# Material provided
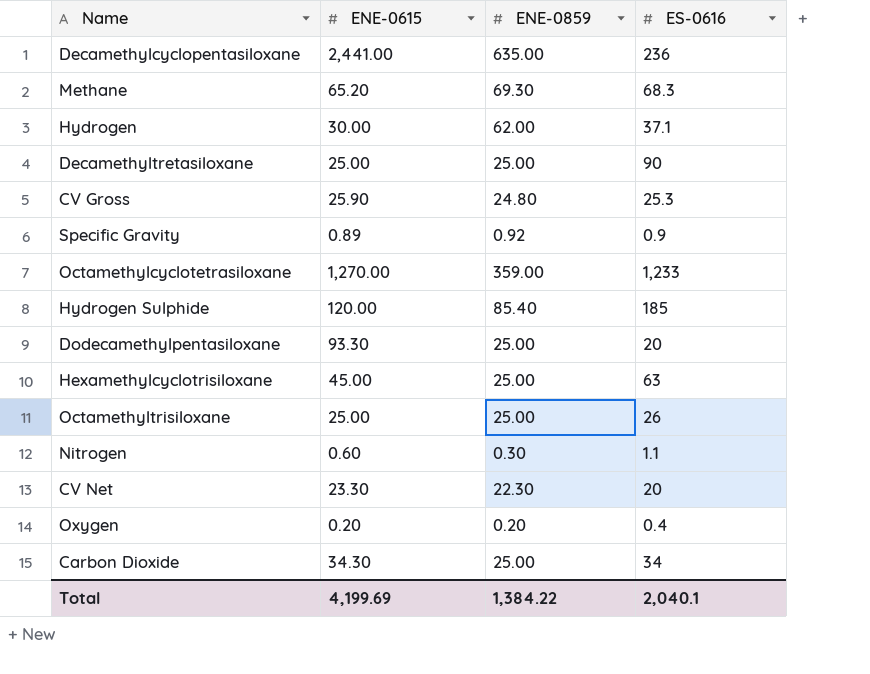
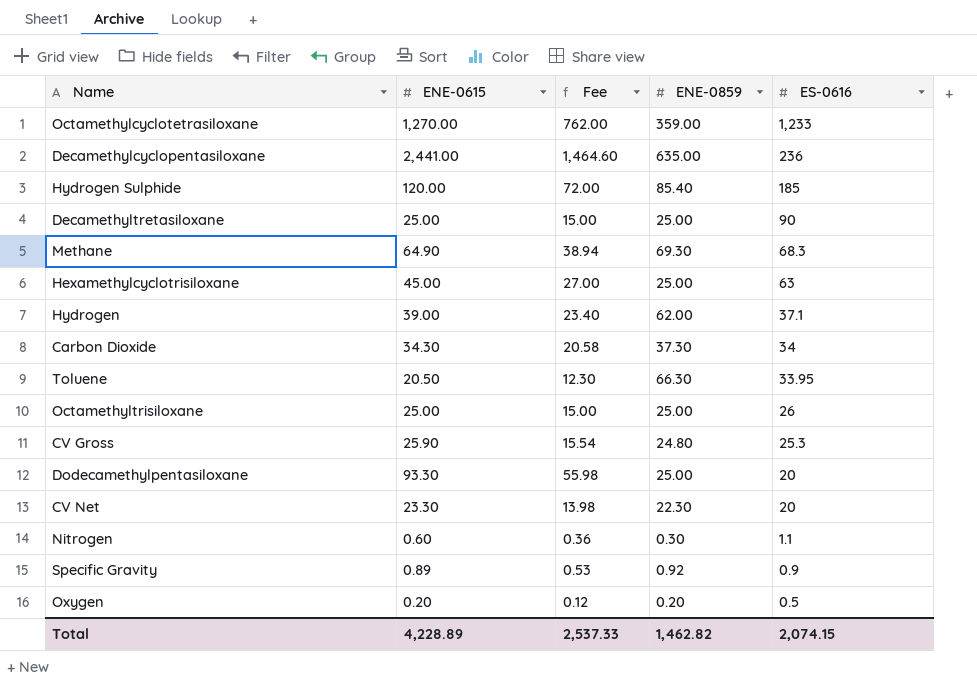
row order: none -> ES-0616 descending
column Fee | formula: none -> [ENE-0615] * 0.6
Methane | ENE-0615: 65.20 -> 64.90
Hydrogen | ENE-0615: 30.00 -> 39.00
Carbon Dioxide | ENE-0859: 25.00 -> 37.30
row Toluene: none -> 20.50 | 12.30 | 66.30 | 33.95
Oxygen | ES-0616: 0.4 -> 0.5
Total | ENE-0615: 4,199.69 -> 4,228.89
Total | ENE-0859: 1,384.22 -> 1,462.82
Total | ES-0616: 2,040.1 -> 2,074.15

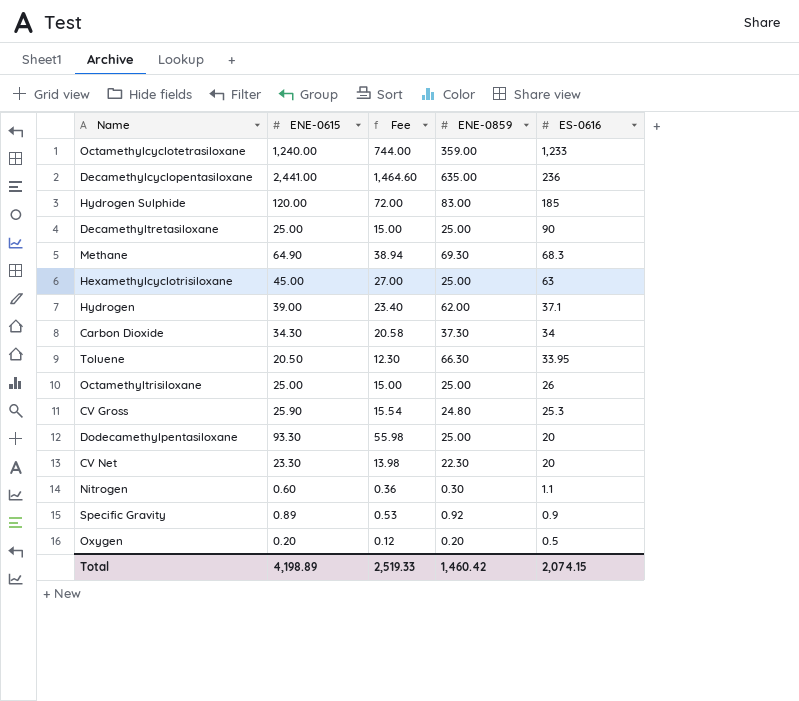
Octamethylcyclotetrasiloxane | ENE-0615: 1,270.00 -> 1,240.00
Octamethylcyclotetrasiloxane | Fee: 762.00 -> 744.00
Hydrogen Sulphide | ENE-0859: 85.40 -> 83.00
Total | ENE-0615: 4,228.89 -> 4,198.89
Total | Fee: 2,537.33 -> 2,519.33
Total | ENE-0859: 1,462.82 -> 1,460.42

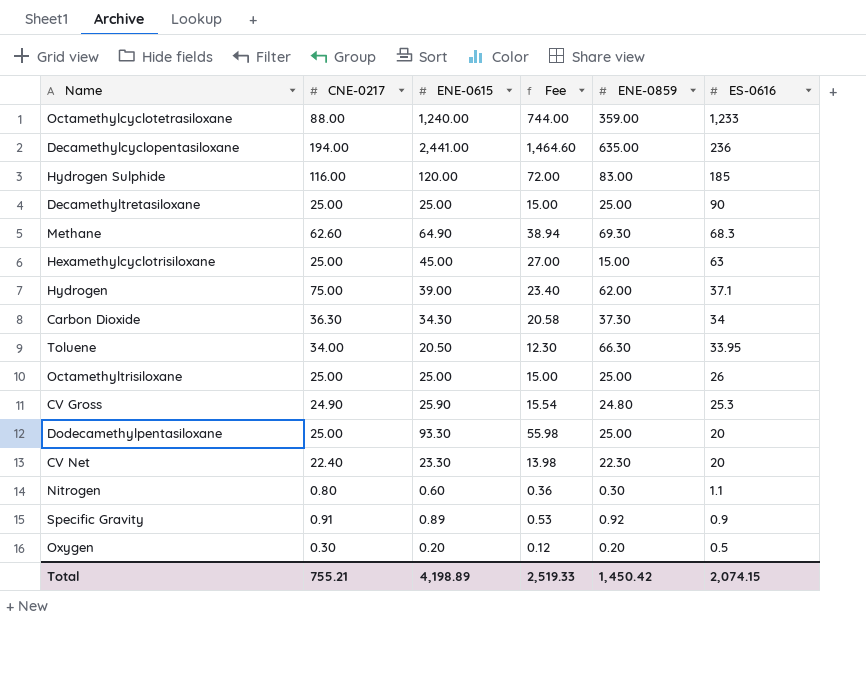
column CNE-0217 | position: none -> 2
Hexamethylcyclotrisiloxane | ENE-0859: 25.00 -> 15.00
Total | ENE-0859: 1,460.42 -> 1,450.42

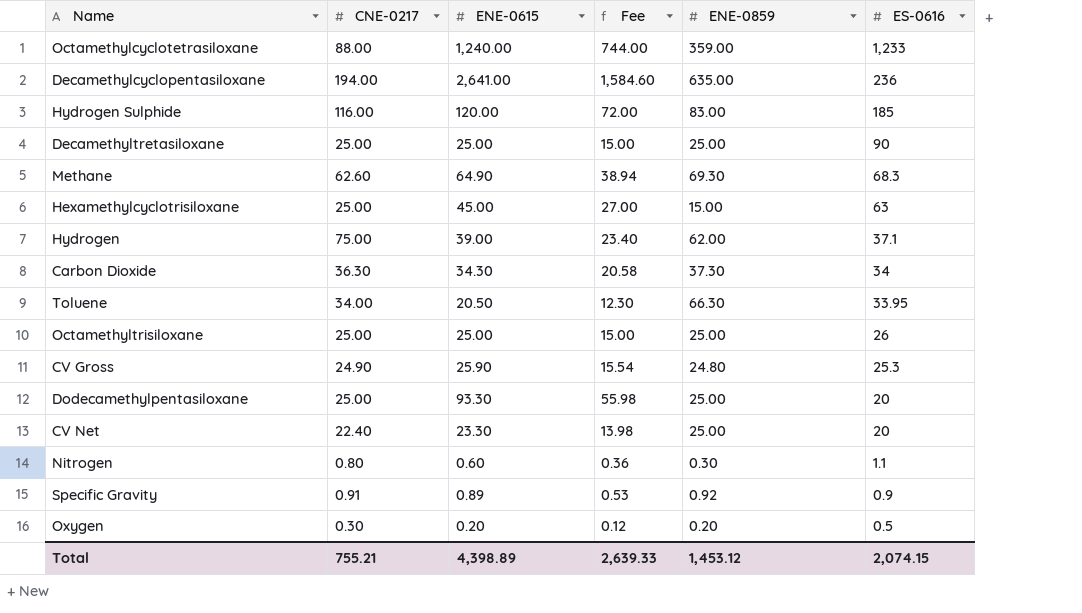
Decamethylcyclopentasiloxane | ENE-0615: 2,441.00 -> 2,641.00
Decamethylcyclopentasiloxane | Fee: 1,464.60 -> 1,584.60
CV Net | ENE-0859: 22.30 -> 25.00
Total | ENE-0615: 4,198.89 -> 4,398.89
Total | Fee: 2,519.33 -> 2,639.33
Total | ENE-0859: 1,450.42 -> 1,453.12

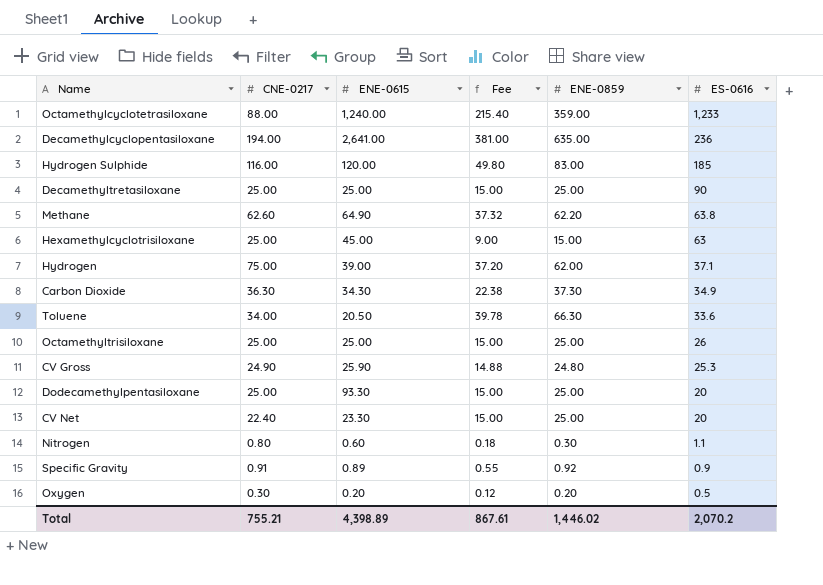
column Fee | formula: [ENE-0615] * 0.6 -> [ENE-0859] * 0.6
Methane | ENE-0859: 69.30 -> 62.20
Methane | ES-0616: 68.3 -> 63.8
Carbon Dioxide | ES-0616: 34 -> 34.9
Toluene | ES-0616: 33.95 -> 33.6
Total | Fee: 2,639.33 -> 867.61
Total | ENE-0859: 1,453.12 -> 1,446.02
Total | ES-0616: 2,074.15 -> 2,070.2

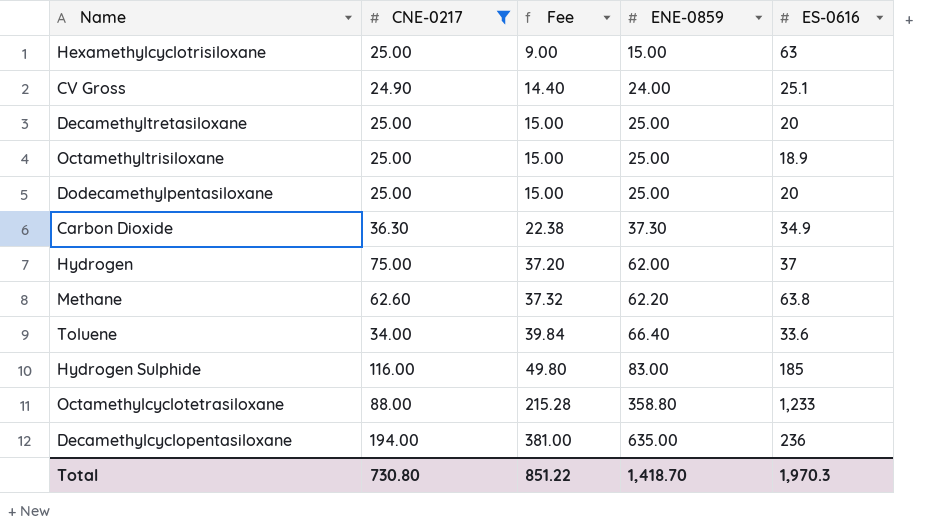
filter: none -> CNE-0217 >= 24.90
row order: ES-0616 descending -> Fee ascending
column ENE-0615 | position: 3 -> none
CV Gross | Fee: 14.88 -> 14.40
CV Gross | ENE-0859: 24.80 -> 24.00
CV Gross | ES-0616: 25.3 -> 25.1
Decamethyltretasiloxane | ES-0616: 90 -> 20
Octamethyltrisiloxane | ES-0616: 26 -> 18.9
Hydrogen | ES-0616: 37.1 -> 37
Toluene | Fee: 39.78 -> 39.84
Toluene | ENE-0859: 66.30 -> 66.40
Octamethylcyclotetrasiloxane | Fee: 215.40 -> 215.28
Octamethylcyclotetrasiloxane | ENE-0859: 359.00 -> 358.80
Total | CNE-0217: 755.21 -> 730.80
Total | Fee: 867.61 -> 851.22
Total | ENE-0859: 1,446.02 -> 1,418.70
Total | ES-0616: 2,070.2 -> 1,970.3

--

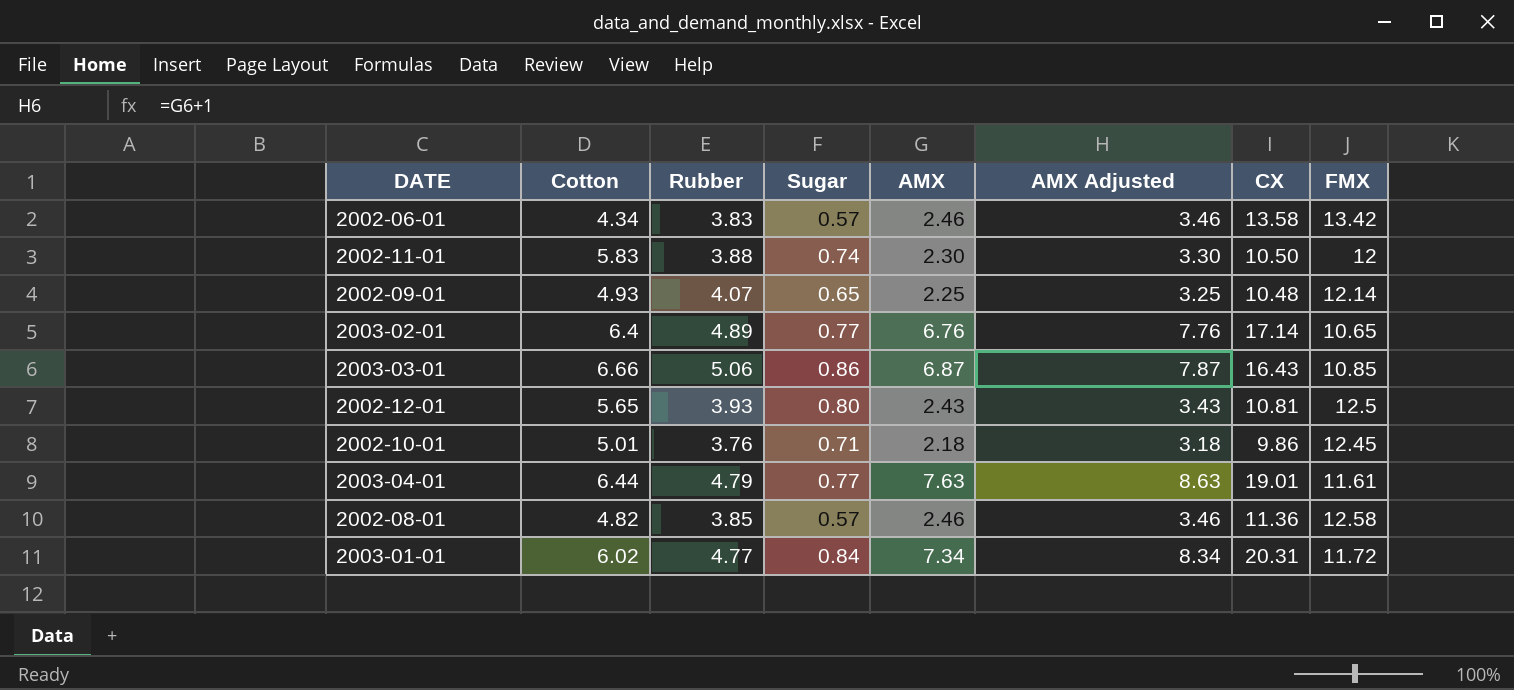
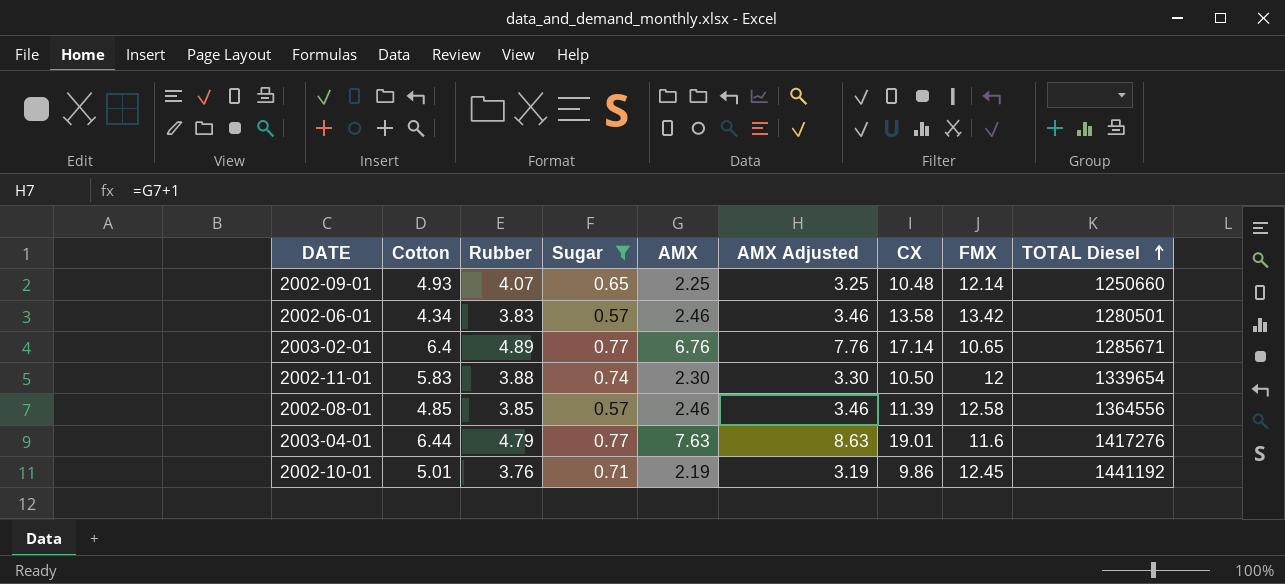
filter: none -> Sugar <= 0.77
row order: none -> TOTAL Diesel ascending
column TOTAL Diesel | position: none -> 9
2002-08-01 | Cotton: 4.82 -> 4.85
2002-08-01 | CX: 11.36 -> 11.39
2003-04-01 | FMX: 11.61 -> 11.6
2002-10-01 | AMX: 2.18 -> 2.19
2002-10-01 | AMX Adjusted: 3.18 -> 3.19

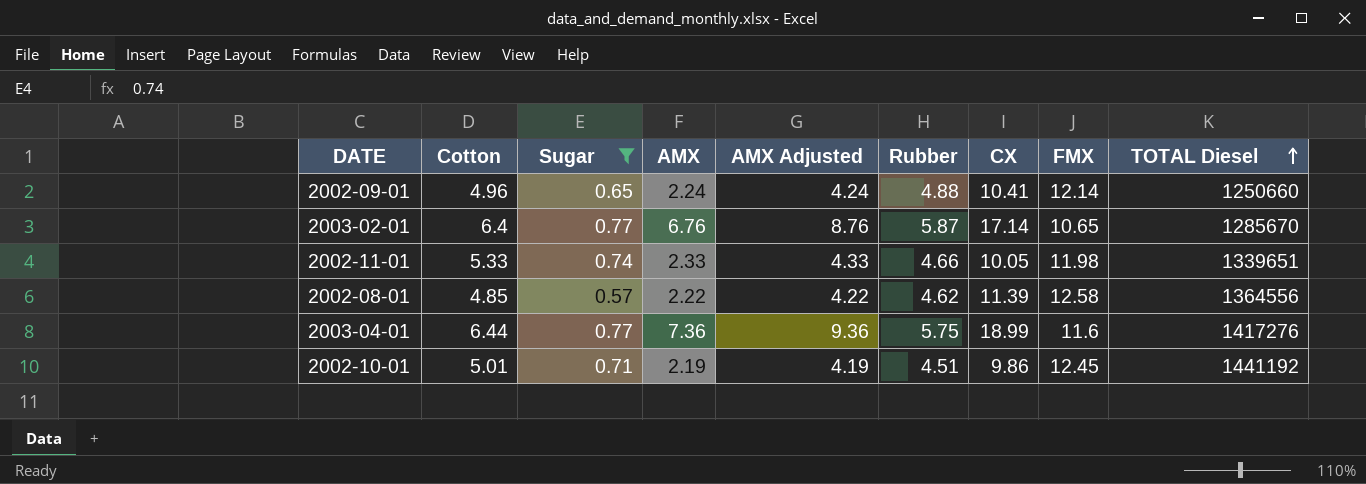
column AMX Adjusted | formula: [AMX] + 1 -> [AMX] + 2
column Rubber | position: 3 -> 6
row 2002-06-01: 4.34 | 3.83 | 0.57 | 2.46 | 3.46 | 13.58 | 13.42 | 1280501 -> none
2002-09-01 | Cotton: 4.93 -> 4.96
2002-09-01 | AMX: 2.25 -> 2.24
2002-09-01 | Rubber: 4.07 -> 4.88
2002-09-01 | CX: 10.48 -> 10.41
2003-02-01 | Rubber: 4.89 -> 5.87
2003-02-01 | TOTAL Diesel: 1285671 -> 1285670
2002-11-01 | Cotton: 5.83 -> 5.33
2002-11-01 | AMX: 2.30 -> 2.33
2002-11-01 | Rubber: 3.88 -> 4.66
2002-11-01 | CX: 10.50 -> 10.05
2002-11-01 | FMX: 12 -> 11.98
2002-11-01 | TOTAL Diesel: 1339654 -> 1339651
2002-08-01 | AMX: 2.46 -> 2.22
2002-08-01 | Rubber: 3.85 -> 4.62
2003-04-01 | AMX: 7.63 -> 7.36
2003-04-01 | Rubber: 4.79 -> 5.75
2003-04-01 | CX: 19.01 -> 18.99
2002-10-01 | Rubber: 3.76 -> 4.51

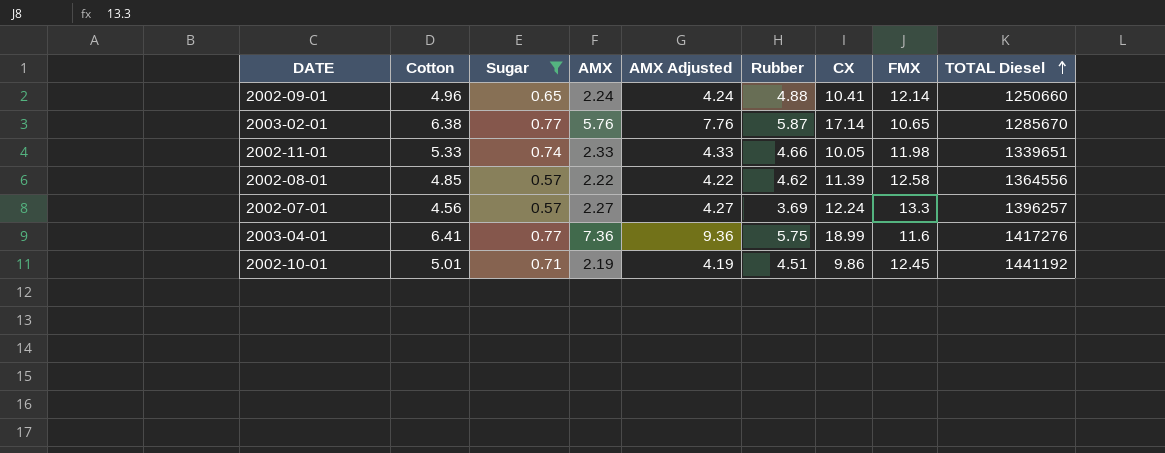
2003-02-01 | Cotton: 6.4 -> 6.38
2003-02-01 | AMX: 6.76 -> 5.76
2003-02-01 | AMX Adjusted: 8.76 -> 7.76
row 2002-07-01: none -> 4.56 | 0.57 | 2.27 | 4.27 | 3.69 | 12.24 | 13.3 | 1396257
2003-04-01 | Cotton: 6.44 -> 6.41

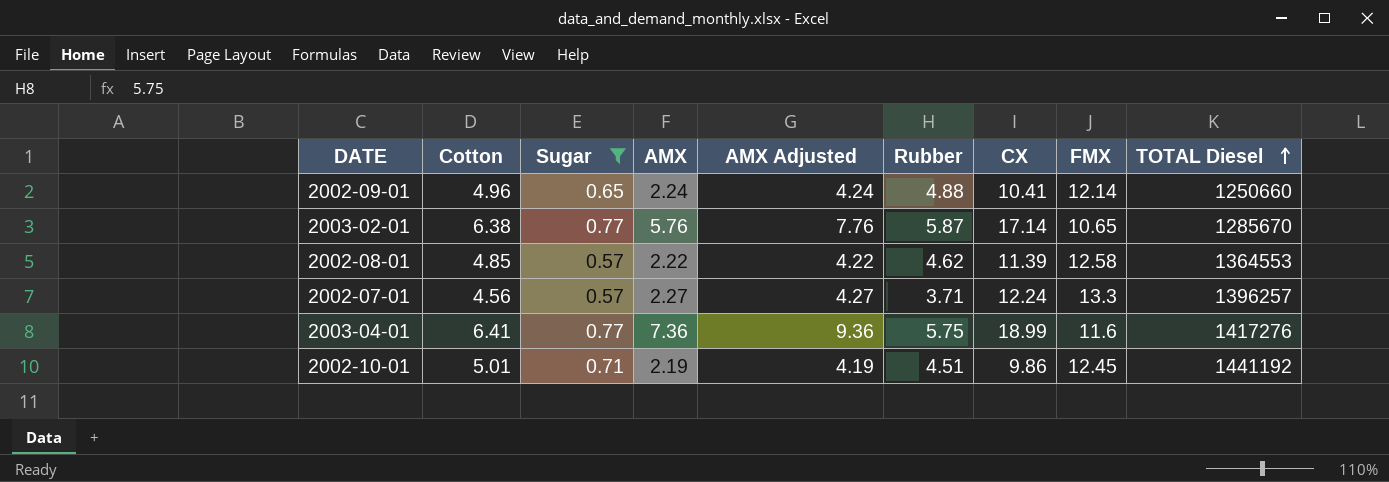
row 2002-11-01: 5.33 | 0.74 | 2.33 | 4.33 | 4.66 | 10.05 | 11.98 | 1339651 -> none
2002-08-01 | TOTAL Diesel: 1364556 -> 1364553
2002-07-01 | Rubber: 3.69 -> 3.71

# Your assignment
Write back word for word every line in the entries above from the one with "Total | ENE-0859: 1,460.42 -> 1,450.42" to the one with "Carbon Dioxide | ES-0616: 34 -> 34.9", ends included, and none of the pictures.

# Exercise result
Total | ENE-0859: 1,460.42 -> 1,450.42

Decamethylcyclopentasiloxane | ENE-0615: 2,441.00 -> 2,641.00
Decamethylcyclopentasiloxane | Fee: 1,464.60 -> 1,584.60
CV Net | ENE-0859: 22.30 -> 25.00
Total | ENE-0615: 4,198.89 -> 4,398.89
Total | Fee: 2,519.33 -> 2,639.33
Total | ENE-0859: 1,450.42 -> 1,453.12

column Fee | formula: [ENE-0615] * 0.6 -> [ENE-0859] * 0.6
Methane | ENE-0859: 69.30 -> 62.20
Methane | ES-0616: 68.3 -> 63.8
Carbon Dioxide | ES-0616: 34 -> 34.9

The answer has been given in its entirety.